Позади снесенного дома ездил экскаватор, сгребая ковшом строительный мусор, негодный для растопки печей: слишком гнилые, рассыпающиеся в труху деревяшки и обломки кирпичей. А кузов грузовика был до середины заполнен бревнами и досками. Коля подошел к горе досок на земле и начал укладывать их на руки.

– Ты где это был? Мы уж тут пашем давно! – подбежал к нему Гришка. – А сегодня тачки соседняя бригада умыкнула. Вот, руками таскаем!

Пот струился по его здоровому, как у теленка, лбу, и капал на пухлые, с румяными пятнами, щеки. Коля уловил его сходство с девицами из листовок про ударников труда и улыбнулся его раскрасневшемуся лицу, но вслух, конечно же, ничего не сказал. Гришка, чего доброго, может и поколотить – не посмотрит, что друг маленького роста, и влупит от души. В их компании не принято бить только девушек.

Лина болтает что угодно, любую ерунду, а Гришка ее не трогает. Недавно кто-то из одноклассников строил теорию, что она Гришке нравится, поэтому он и терпит. Но Коля думал, что у их большого друга просто кодекс чести – не связываться с девчонками. Лина, пожалуй, не совсем девчонка. По крайней мере, не в общепринятом значении. Ведь она товарищ и совершенно своя в их давнем квартете. Он и сам бы никогда девушку не тронул, даже если сильно обидела бы. Впрочем, Лина Колю ни разу не обижала и порой ласкалась к нему осторожным, пока не прирученным зверьком. В последний год Коле казалось, что она к нему неровно дышит. Вот была бы потеха: Гришка в нее тайно влюблен, а она сохнет по Коле. Пойди да пойми девчонок! Никто не знает, что им нужно. И товарищ Лина – нисколько не исключение. Не угадаешь, что у нее на уме.
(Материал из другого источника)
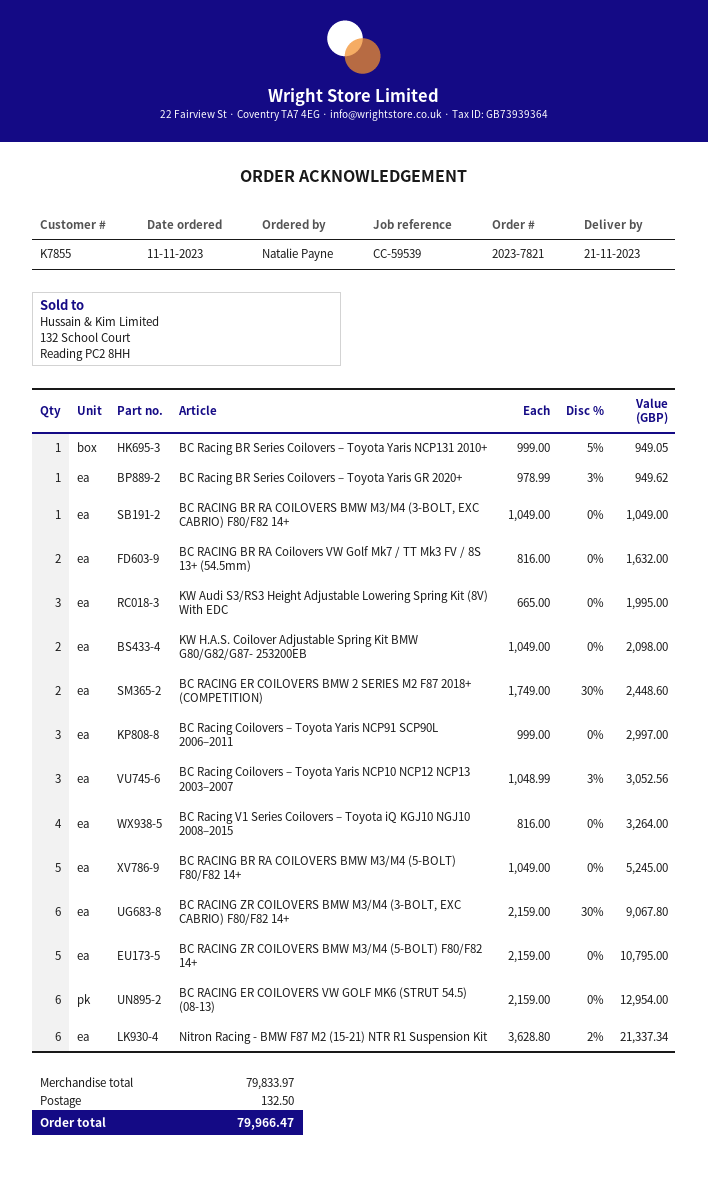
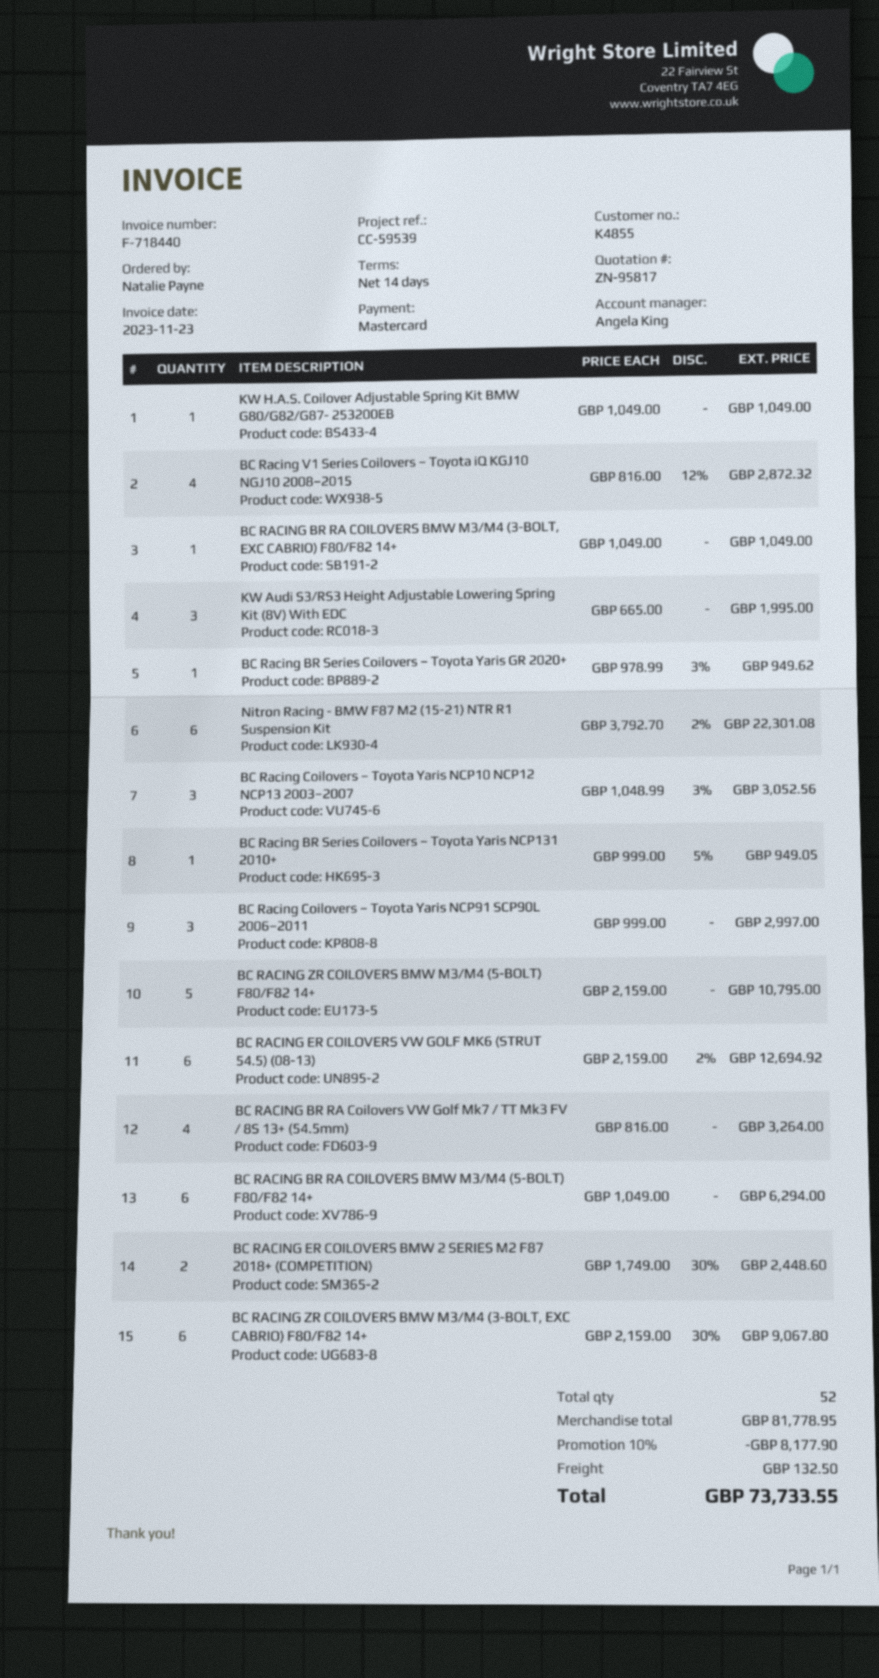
customer number: K7855 -> K4855
BC RACING BR RA Coilovers VW Golf Mk7 / TT Mk3 FV / 8S 13+ (54.5mm): 2 x 816.00 = 1632.00 -> 4 x 816.00 = 3264.00
KW H.A.S. Coilover Adjustable Spring Kit BMW G80/G82/G87- 253200EB: 2 x 1049.00 = 2098.00 -> 1 x 1049.00 = 1049.00
BC Racing V1 Series Coilovers – Toyota iQ KGJ10 NGJ10 2008–2015: 4 x 816.00 = 3264.00 -> 4 x 816.00 - 12% = 2872.32
BC RACING BR RA COILOVERS BMW M3/M4 (5-BOLT) F80/F82 14+: 5 x 1049.00 = 5245.00 -> 6 x 1049.00 = 6294.00
BC RACING ER COILOVERS VW GOLF MK6 (STRUT 54.5) (08-13): 6 x 2159.00 = 12954.00 -> 6 x 2159.00 - 2% = 12694.92
Nitron Racing - BMW F87 M2 (15-21) NTR R1 Suspension Kit: 6 x 3628.80 - 2% = 21337.34 -> 6 x 3792.70 - 2% = 22301.08
subtotal: 79833.97 -> 81778.95
discount: none -> 10% = 8177.90
total: 79966.47 -> 73733.55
Подошел Шура. Он ненавидел, когда его называют прозвищем, намертво припечатанным к нему с детства. Хотя новым знакомым он представлялся Сашей, в их дружной своре шансов переименоваться у него уже не осталось. Так всегда бывает: случайно кто-то ляпнул, и если прозвище прилипло, останешься с ним до старости.

Лина за умение Коли подражать голосам птиц называла его Скворушкой. Он умел и свистеть свиристелем, и чирикать по-воробьиному, и ухать по-совиному, и крякать по-утиному, да так правдоподобно, что ребята покатывались со смеху.

– По-моему, вы с Линой бездельники, – выдохнул Шура. – Оба от работы отлыниваете. Мы с Гришкой вон какую гору перетаскали, а Лина плетется в конце и кидает по две дощечки. Надоело! А ты так вообще! Бродишь где-то.

– Я не отлыниваю, меня Вернер задержал, – ответил Коля.

– Придумаешь! Болтался, как обычно, за книжками на базар, – не поверил Гришка.

– Я вам, ребята, раньше не говорил, чтоб не сглазить. Но решено, и можно рассказать. Меня в цирк отправляют выступать. Ангажемент пришел, – как можно равнодушнее поведал Коля, чтобы никто не разглядел в его признании хвастовства.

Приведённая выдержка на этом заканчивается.